*** Block opens ***
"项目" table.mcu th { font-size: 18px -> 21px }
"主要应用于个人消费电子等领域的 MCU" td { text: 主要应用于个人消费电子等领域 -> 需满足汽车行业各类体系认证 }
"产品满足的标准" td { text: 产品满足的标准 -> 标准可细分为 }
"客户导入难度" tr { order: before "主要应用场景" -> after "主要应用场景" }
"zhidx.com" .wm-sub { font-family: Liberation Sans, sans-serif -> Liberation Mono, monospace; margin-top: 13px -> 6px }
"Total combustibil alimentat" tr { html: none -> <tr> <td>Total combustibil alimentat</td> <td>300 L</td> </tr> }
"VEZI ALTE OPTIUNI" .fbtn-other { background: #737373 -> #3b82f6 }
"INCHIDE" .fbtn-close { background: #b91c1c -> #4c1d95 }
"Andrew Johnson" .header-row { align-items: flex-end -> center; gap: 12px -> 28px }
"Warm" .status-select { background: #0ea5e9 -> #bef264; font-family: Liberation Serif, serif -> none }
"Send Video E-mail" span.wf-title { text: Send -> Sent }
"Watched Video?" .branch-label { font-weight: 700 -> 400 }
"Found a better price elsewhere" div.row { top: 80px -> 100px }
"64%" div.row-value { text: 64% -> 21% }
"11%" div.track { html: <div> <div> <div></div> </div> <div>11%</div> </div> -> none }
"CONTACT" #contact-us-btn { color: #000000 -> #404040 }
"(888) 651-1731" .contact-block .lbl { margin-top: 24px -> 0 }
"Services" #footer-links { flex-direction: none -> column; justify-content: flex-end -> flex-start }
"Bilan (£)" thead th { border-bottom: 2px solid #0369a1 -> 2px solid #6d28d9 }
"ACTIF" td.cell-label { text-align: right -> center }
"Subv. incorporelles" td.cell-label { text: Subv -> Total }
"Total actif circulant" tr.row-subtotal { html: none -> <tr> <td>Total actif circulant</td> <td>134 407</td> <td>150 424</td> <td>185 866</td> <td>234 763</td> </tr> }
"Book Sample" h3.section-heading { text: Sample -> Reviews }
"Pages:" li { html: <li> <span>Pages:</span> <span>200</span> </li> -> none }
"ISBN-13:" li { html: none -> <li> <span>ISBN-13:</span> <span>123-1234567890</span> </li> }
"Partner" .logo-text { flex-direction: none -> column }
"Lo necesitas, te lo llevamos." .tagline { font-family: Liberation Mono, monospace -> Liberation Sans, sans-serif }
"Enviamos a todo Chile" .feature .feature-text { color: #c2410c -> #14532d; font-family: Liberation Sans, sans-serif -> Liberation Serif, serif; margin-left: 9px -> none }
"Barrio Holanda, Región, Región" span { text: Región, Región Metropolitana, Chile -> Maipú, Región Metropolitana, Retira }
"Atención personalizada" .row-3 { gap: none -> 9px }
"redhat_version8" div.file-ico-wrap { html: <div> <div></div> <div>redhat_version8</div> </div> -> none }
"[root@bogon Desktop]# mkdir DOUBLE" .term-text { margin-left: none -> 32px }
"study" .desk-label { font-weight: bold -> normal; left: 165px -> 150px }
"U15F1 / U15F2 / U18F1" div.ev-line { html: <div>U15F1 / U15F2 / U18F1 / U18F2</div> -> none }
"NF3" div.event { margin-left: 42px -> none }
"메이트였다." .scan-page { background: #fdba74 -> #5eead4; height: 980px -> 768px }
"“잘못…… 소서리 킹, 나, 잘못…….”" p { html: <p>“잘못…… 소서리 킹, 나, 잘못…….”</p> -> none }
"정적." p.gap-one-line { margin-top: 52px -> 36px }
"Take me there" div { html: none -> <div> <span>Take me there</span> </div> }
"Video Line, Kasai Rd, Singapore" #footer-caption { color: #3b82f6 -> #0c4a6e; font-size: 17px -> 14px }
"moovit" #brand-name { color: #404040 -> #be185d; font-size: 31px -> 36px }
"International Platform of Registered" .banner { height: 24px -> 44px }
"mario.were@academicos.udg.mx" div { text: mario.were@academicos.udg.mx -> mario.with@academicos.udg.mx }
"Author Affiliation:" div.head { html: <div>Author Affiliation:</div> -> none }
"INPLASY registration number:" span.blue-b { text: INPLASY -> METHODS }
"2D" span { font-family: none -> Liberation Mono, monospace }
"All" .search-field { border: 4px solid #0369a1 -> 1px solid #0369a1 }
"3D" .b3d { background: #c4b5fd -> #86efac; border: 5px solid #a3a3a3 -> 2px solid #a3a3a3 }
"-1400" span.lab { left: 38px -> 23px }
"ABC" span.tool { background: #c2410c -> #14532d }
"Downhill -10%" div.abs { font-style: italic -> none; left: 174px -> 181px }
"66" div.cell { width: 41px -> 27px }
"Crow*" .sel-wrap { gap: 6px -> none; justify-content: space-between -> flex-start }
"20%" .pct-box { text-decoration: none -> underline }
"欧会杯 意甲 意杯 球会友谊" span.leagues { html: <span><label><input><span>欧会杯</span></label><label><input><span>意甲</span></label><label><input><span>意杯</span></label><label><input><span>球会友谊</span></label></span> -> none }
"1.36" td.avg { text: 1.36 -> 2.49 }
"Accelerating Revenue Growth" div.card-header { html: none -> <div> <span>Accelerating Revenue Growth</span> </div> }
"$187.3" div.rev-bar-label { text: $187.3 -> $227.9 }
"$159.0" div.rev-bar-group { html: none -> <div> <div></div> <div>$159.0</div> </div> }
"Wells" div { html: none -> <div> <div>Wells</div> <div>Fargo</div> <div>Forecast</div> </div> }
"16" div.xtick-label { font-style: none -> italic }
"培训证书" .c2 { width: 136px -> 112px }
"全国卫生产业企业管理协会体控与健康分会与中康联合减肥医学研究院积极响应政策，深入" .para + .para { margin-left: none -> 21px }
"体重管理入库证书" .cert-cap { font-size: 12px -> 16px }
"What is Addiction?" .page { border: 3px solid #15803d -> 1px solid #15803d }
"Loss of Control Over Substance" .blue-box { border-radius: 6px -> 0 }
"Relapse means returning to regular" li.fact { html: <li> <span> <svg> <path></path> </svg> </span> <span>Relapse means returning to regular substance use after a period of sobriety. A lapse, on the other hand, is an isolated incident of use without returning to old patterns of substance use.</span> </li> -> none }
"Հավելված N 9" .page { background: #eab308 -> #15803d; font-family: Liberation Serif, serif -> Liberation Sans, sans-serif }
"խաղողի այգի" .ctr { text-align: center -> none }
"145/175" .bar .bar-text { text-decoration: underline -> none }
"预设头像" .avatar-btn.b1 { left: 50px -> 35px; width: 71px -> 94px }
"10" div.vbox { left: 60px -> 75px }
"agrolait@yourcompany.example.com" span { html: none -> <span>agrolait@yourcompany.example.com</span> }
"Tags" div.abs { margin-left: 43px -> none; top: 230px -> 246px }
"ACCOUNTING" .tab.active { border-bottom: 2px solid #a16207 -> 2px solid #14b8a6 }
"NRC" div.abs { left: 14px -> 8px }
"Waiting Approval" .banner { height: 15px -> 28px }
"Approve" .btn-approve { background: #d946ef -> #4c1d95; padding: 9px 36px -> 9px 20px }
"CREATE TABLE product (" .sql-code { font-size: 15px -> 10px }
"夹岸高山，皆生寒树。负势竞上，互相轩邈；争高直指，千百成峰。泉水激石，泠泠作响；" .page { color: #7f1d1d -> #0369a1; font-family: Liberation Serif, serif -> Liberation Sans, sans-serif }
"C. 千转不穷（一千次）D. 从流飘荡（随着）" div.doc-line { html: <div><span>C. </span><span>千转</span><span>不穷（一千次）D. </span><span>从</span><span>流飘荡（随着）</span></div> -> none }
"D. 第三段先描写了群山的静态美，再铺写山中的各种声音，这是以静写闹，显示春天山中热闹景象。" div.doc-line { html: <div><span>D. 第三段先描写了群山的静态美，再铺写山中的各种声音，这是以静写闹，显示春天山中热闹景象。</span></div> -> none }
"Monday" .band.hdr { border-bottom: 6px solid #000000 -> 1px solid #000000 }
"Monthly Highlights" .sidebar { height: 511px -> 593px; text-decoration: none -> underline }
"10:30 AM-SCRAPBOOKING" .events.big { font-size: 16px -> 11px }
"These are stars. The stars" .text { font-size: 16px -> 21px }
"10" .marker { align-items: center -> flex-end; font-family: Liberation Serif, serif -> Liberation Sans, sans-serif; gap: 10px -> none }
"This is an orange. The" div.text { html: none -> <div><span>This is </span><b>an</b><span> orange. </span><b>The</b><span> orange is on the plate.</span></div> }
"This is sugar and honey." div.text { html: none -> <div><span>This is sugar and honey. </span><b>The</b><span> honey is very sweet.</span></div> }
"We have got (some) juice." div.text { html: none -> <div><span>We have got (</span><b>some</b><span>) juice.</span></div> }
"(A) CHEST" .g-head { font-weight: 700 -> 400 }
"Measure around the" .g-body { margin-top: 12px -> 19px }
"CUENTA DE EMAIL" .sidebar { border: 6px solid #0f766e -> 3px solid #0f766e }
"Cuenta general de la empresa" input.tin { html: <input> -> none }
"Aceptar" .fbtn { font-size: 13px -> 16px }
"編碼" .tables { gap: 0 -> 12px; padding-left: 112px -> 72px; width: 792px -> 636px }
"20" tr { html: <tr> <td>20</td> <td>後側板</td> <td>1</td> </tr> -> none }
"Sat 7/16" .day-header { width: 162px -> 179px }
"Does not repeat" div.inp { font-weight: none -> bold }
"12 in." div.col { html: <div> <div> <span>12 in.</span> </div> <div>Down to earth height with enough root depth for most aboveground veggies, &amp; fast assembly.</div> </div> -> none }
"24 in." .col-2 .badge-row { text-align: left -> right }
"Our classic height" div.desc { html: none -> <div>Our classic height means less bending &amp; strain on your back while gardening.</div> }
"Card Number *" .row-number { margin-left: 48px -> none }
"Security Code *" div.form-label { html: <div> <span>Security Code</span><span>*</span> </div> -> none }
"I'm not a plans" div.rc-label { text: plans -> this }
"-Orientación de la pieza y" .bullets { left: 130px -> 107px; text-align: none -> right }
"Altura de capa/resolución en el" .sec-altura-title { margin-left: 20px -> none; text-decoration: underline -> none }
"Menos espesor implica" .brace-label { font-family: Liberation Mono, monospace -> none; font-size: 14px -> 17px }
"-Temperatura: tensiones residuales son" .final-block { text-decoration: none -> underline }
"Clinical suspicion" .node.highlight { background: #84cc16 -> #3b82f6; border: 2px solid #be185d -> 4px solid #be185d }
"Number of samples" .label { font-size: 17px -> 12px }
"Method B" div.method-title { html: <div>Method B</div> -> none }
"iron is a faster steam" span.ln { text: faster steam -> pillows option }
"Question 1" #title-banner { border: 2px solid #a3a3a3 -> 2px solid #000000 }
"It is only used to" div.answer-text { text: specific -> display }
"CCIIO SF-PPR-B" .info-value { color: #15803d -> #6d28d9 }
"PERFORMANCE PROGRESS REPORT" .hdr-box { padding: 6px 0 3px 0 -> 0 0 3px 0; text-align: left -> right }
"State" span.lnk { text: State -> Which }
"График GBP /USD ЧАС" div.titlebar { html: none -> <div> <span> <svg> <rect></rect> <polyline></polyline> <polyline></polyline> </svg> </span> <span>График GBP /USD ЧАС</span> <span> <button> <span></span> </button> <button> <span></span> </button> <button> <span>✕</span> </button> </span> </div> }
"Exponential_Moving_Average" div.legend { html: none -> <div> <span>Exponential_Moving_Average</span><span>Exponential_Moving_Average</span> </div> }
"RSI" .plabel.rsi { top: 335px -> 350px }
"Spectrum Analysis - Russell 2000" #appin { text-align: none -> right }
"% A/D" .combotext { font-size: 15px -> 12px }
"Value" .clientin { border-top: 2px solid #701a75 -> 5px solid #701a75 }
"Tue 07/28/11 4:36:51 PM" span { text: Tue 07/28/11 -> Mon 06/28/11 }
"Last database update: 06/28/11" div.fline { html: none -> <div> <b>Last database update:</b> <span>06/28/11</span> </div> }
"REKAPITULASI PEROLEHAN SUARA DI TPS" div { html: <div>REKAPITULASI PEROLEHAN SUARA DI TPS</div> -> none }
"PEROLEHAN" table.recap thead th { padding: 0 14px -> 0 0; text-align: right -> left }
*** Block closes ***
Look through the entries above. Extract each line with the word "contact".

"CONTACT" #contact-us-btn { color: #000000 -> #404040 }
"(888) 651-1731" .contact-block .lbl { margin-top: 24px -> 0 }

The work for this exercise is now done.